The Blubbing Dipstick is used more frequently by bad winners – habitually even less tolerable than Nigel's bad losers. In the olden days, you could play a game of Ice Hockey Assassin against a 10-year-old in Vladivostok without having to endure any closer interaction. Now, when you let in an easy goal, there is every chance that the pseudonymous little chancer will send you the most dreaded of all emojis. What sort of fellow, after defeating an opponent, points at him and laughs until tears roll down his victorious cheeks? Not an honourable fellow. Not a sporting fellow.

These gifs convince us you have little more imagination than the average sea anemone

Time moves quickly in the digital world. It comes as something of a shock to discover that, in its current form, the Bawling Jackass has been around for only eight years or so (it didn't exist when Bad Losers on Yahoo Chess was released). It had ascii precursors. The still-pestilent "lol" is an ancestor, but that ghastly expression has become so meaninglessly ubiquitous that it scarcely registers. Too many, lol, idiots, now use it, lol, as nothing more than a beat, lol, in their meaningless sentences. Were Albert Camus alive today, L'Etranger might begin: "Mother died today. Or maybe yesterday. Lol."

Malignity

By contrast, the Sobbing Cretin has grown in malignity. The news, in 2015, that it had become Oxford Dictionaries' Word of the Year should have heralded its drift into bland unavoidability. Instead, it becomes more enraging with every passing month. This is partly to do with its role as the gag that people with no imagination use when they can't think of anything more original. The more common it becomes the more irritating this seems.

In this sense, Weeping Poltroon belongs with the too-common gifs used to express bemusement, irritation or – most often – hearty agreement. The black man in the white jumper who gets to his feet while applauding in the bleachers. The blonde child looking puzzled. Michael Jackson eating popcorn. Oh god, not Michael Jackson eating popcorn. Please don’t post Michael Jackson eating popcorn.

None of these things makes you seem wittier. They convince us you have little more imagination than the average sea anemone. You probably post “tell us what you really think” beneath strongly expressed opinion columns. In an earlier era, you’d say “nice weather for ducks” when arriving into the office on a rainy day. Think for your bloody self.

It is, however, the Wailing Mooncalf’s role as friend to the alt-right fanatic that guarantees its place in the contemporary linguistic bestiary.
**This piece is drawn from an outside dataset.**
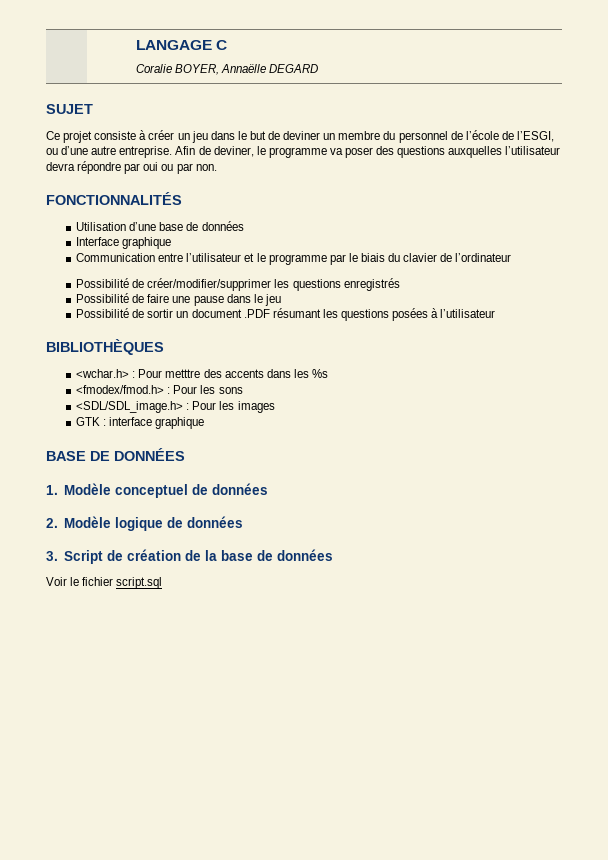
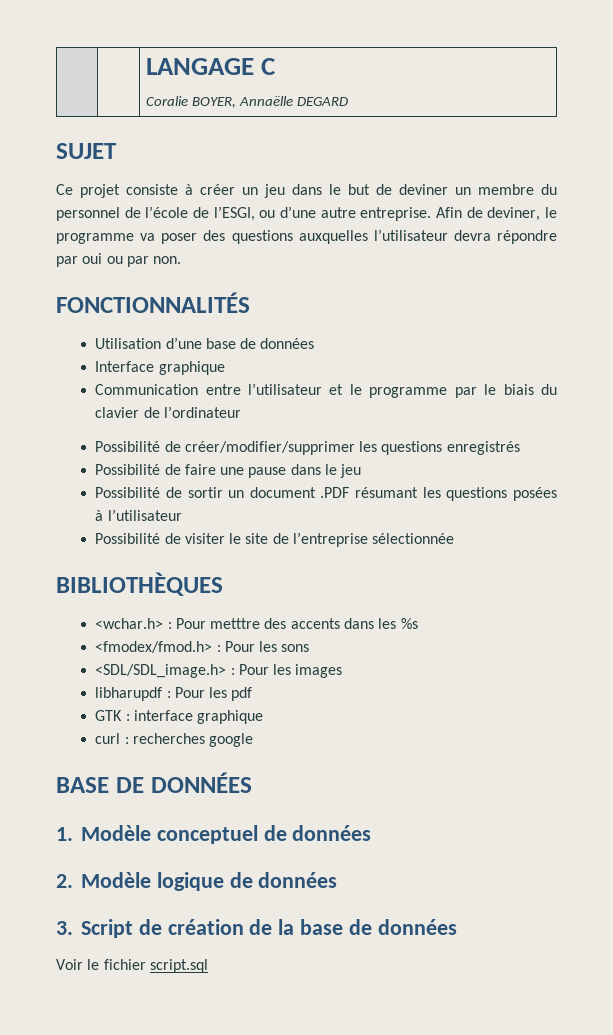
+ Possibilité de visiter le site de l’entreprise sélectionnée
+ libharupdf : Pour les pdf
+ curl : recherches google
Right now, in a fetid corner of the internet, somebody with a frog for an avatar is taunting a blameless young person for daring to complain about racism, sexism or homophobia. A tendentious argument involving endless false comparisons – “Why no White History month?” – concludes with too much use of the word “cuck” and a sequence of yellow heads spouting moisture from either eye. It’s the bully’s taunt, the ignoramus’s “QED”, the conspiracy nut’s middle finger to all sane argument. The Keening Imbecile can go to hell.

Oh, tell us what you really think. Why don’t you?